Using only the entries below, output the lines starting at the one containing "Suma | Monto Unitario Del Bien: 4563,65" and ending at the one containing "SILLON DE PIEL II | Importe: 741656,83", exactly and inclusive of both, omitting the pictures.

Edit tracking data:
────

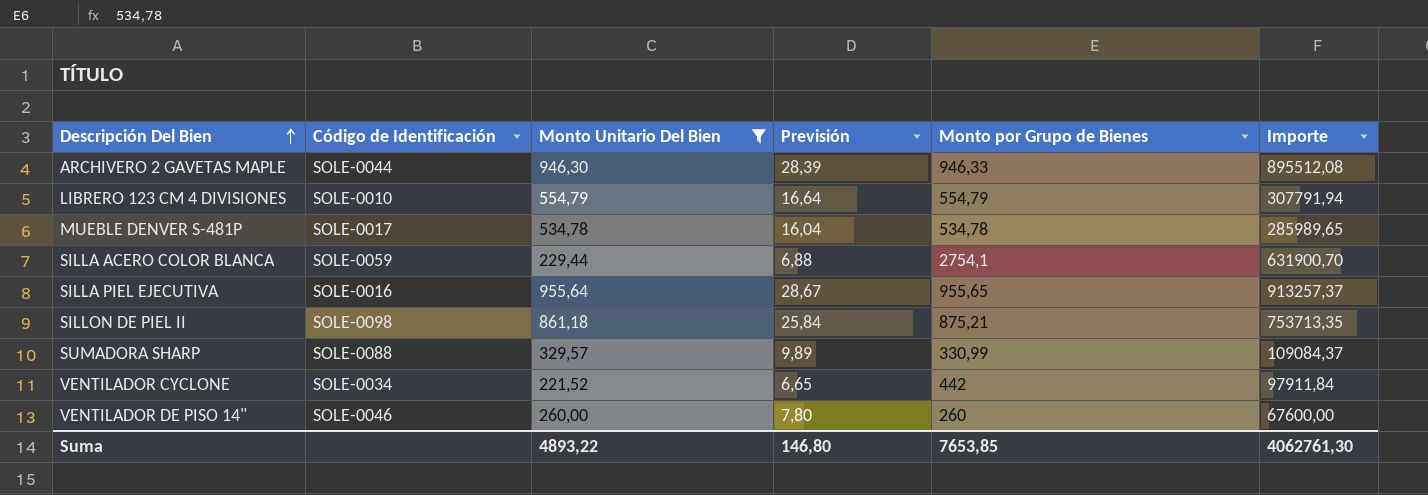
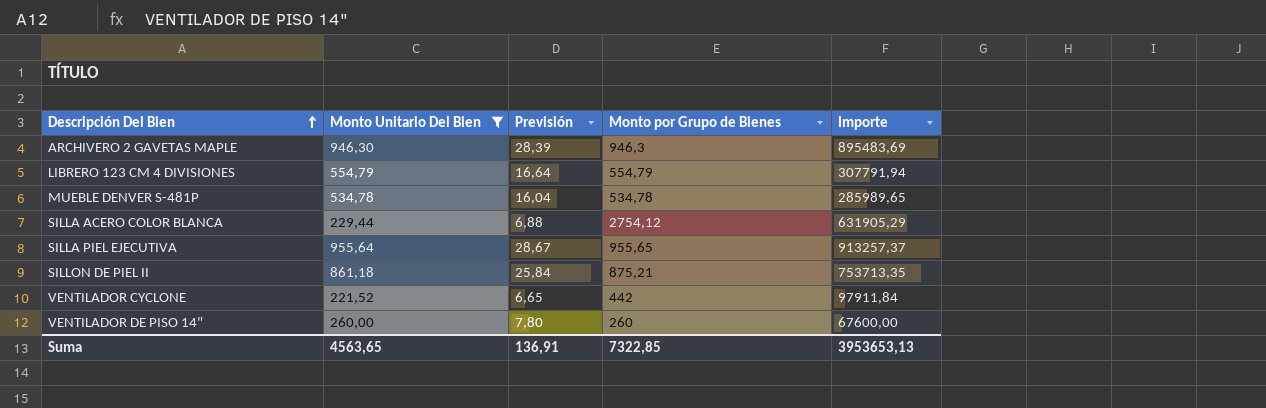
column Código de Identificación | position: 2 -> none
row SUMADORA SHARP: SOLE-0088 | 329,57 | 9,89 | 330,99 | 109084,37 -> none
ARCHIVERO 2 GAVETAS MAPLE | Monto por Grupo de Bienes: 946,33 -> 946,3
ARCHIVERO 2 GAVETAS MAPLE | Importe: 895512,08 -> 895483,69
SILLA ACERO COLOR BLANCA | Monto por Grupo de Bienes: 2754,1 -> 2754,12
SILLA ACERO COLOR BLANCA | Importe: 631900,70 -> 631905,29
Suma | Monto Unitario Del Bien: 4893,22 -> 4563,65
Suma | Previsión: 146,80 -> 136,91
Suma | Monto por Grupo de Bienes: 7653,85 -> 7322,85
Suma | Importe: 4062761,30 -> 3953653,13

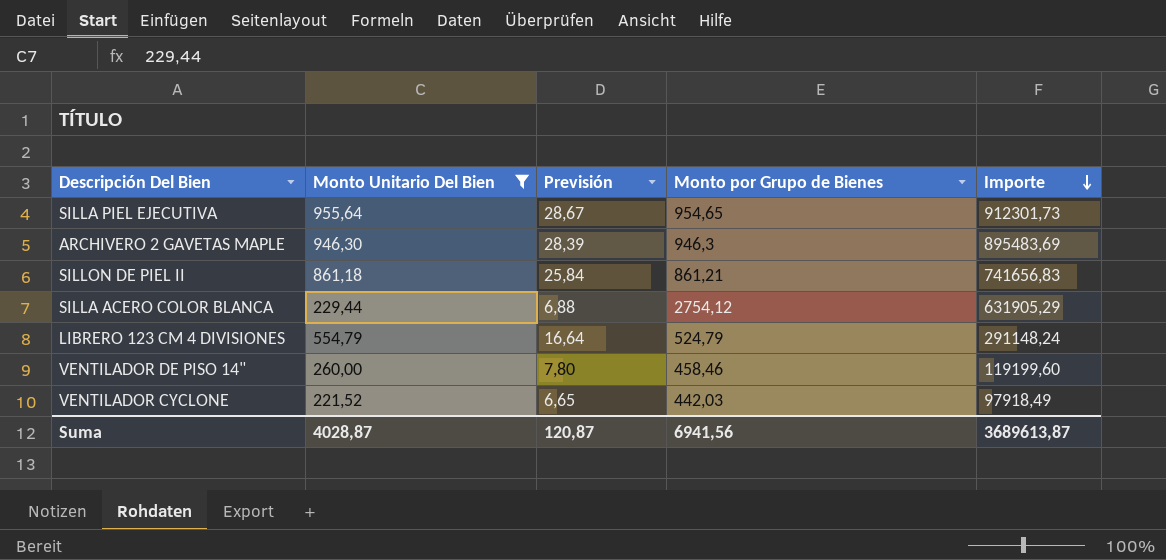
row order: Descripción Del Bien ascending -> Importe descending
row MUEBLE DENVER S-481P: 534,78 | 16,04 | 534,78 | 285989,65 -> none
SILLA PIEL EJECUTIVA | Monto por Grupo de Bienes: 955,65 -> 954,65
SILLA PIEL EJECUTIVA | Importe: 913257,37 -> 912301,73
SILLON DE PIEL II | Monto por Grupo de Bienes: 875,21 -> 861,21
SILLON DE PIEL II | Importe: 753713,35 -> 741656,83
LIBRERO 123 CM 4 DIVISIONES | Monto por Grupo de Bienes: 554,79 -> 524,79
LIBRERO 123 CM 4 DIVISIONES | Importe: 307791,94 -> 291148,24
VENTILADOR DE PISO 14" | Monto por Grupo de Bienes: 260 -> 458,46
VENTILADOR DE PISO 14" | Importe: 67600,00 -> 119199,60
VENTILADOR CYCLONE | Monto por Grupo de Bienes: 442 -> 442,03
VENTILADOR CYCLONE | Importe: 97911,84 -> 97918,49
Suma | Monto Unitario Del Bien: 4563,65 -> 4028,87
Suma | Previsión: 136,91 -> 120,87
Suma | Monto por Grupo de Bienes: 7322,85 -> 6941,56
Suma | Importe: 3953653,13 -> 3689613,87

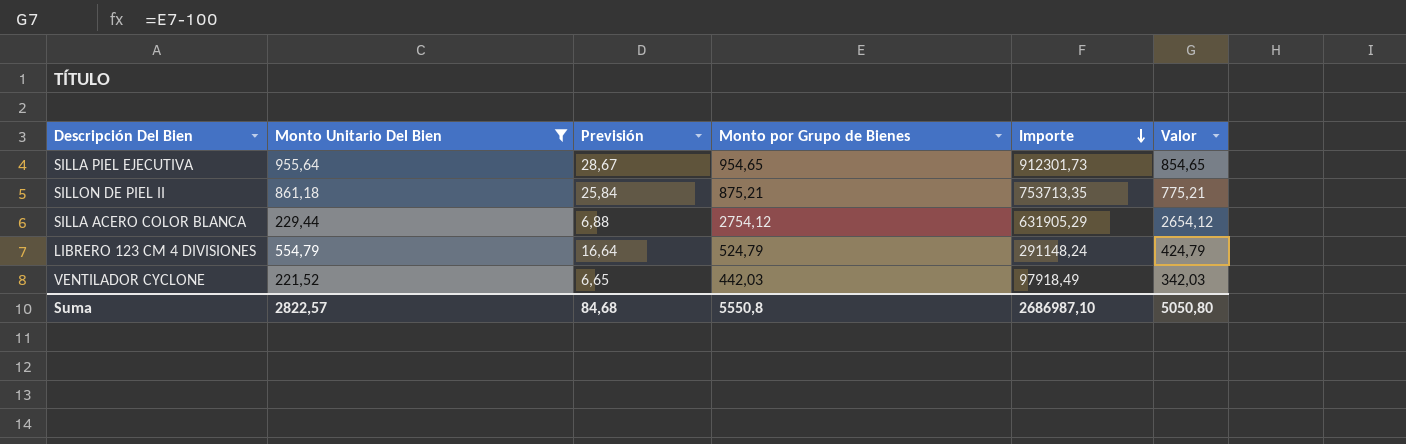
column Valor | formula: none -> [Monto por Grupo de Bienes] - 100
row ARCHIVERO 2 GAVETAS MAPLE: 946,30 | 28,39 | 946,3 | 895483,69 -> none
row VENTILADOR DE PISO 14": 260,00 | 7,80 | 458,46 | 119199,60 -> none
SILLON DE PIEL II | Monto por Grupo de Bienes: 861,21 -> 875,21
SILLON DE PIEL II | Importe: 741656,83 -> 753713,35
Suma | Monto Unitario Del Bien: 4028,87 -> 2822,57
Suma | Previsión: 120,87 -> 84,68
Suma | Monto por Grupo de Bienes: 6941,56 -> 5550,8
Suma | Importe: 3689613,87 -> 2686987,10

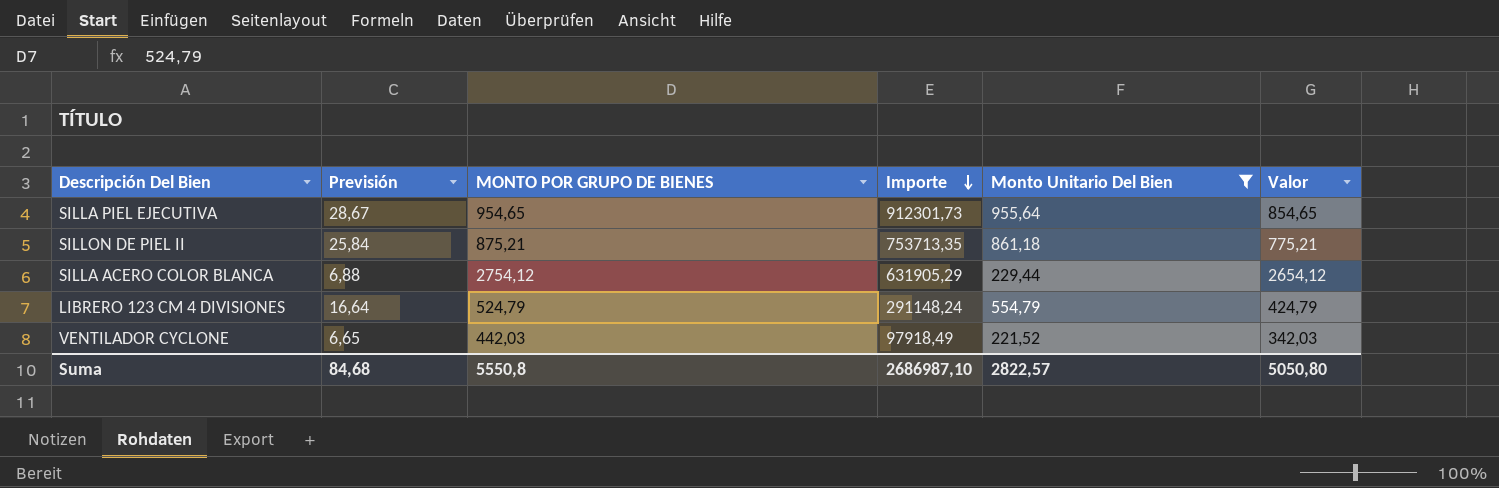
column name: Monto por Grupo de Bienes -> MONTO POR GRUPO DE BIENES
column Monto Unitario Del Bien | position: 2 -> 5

────

Your response
Suma | Monto Unitario Del Bien: 4563,65 -> 4028,87
Suma | Previsión: 136,91 -> 120,87
Suma | Monto por Grupo de Bienes: 7322,85 -> 6941,56
Suma | Importe: 3953653,13 -> 3689613,87

column Valor | formula: none -> [Monto por Grupo de Bienes] - 100
row ARCHIVERO 2 GAVETAS MAPLE: 946,30 | 28,39 | 946,3 | 895483,69 -> none
row VENTILADOR DE PISO 14": 260,00 | 7,80 | 458,46 | 119199,60 -> none
SILLON DE PIEL II | Monto por Grupo de Bienes: 861,21 -> 875,21
SILLON DE PIEL II | Importe: 741656,83 -> 753713,35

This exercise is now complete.